**** Supplied entries ****

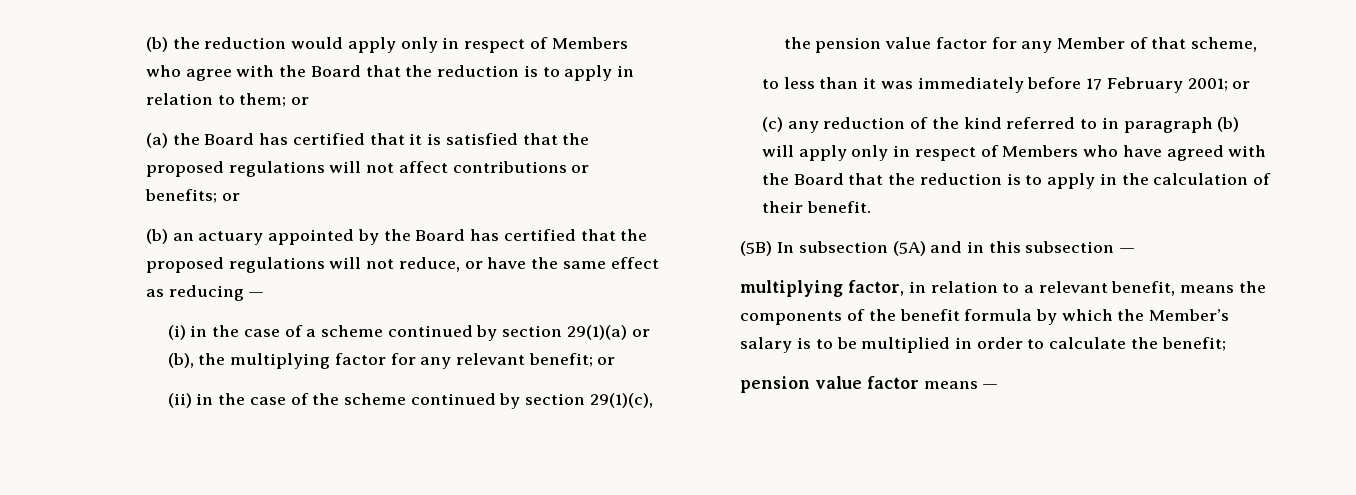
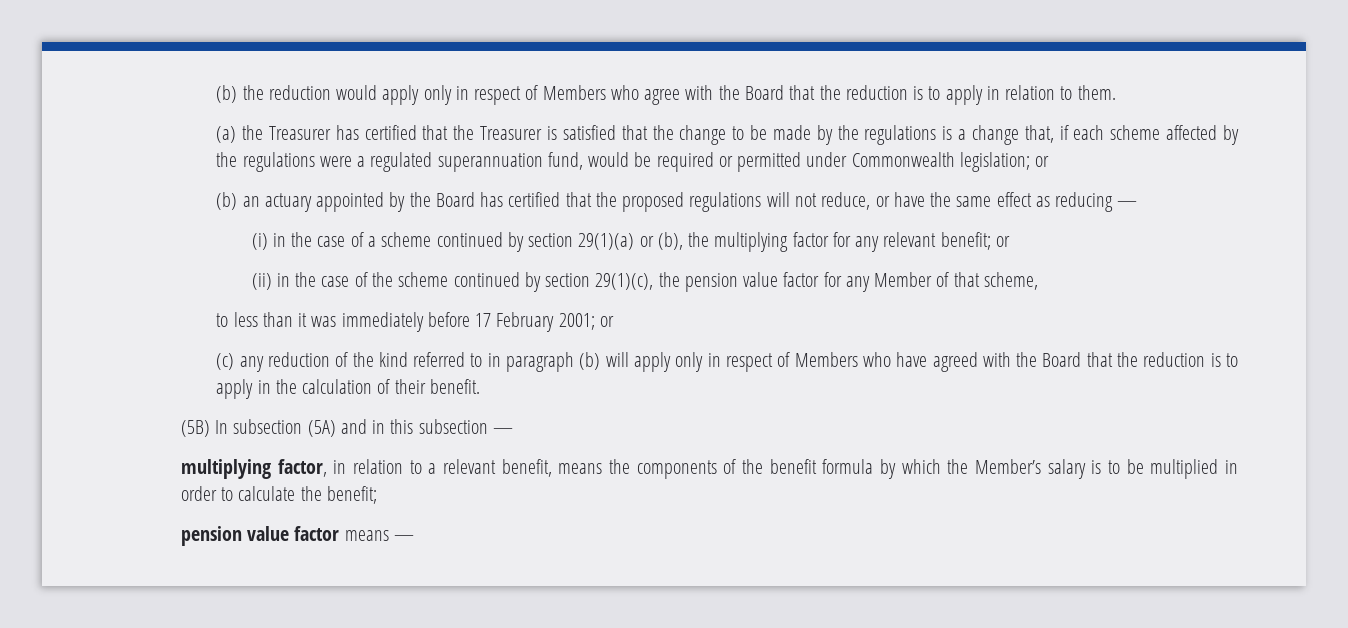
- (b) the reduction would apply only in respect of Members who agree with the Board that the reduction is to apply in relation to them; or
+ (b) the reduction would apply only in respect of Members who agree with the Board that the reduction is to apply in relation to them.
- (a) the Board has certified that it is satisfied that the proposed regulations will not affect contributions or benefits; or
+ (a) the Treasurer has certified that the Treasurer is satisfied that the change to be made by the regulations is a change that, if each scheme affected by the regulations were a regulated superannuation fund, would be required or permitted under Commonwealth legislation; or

****
**** Supplied entries ****

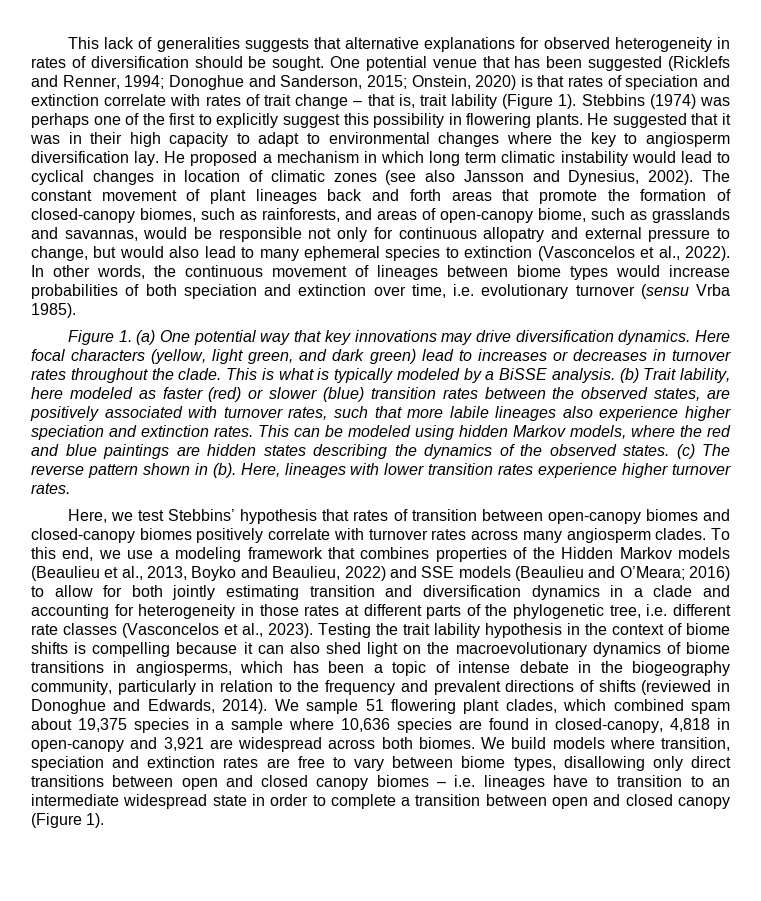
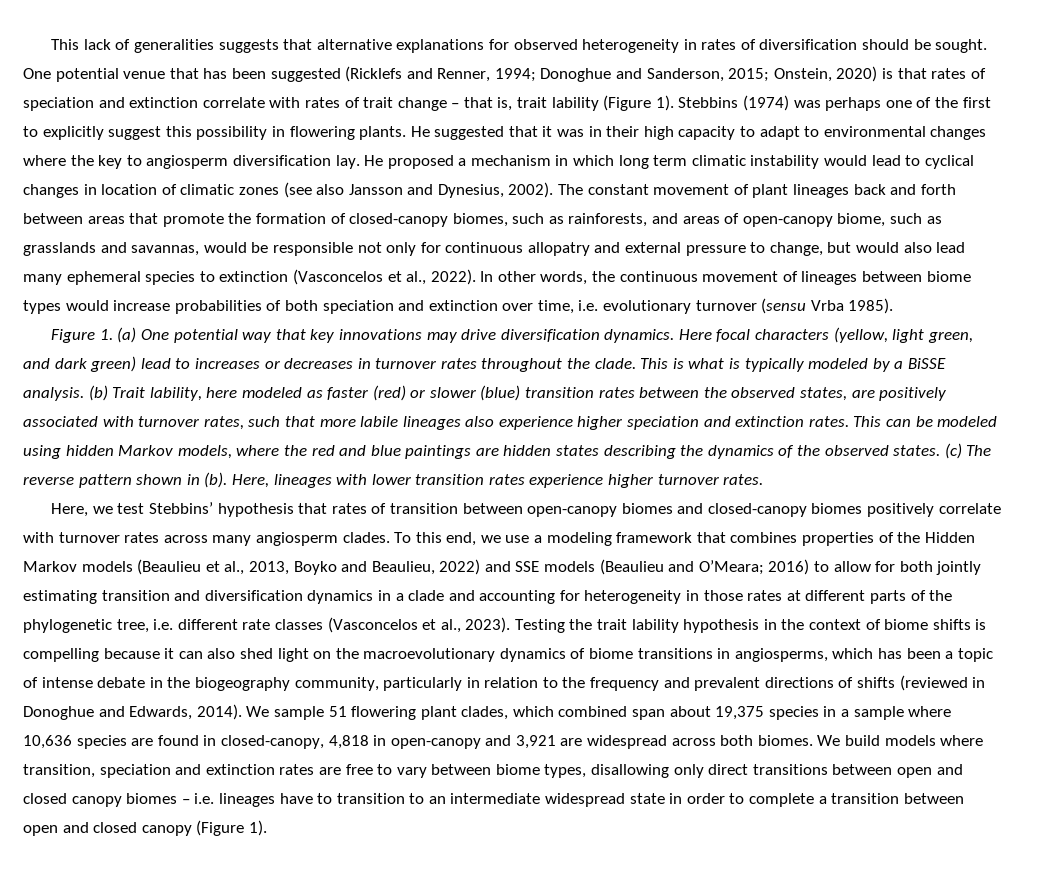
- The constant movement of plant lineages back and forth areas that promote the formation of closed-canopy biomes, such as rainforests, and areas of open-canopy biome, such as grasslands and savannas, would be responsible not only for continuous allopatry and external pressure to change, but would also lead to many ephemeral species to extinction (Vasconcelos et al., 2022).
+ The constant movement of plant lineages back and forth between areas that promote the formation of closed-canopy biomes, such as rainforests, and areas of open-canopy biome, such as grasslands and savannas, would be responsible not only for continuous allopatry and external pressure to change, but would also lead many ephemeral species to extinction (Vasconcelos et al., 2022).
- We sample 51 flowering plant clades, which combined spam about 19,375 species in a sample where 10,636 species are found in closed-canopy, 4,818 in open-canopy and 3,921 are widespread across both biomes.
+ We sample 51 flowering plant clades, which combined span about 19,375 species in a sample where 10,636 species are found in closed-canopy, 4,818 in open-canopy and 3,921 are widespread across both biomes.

****
**** Supplied entries ****

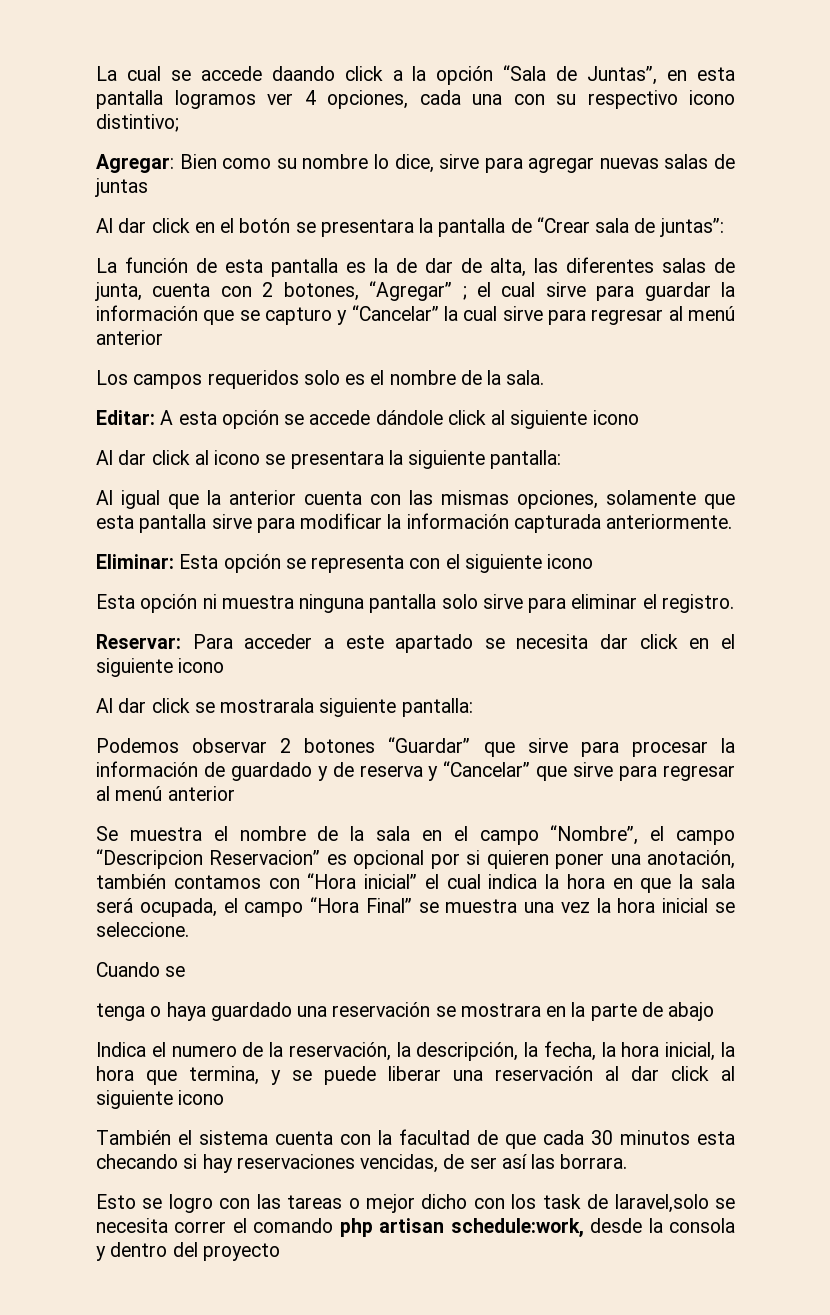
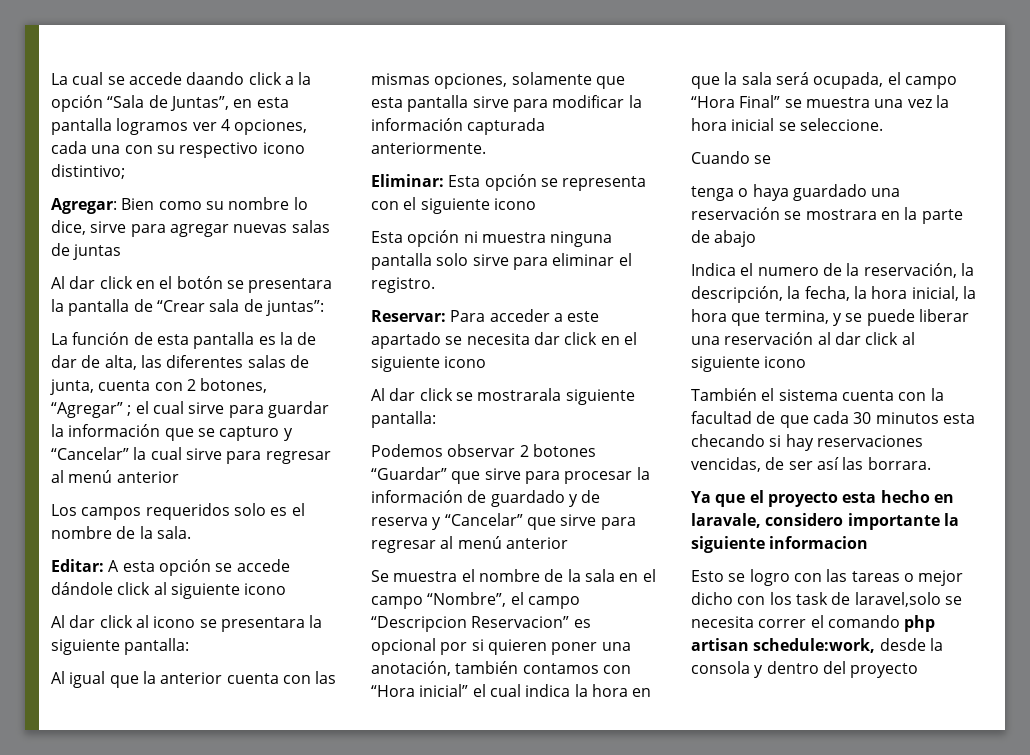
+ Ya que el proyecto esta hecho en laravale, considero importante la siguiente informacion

****

Your assignment: The lines to copy are those in the listing that contain the word "respect".

Solution below:
- (b) the reduction would apply only in respect of Members who agree with the Board that the reduction is to apply in relation to them; or
+ (b) the reduction would apply only in respect of Members who agree with the Board that the reduction is to apply in relation to them.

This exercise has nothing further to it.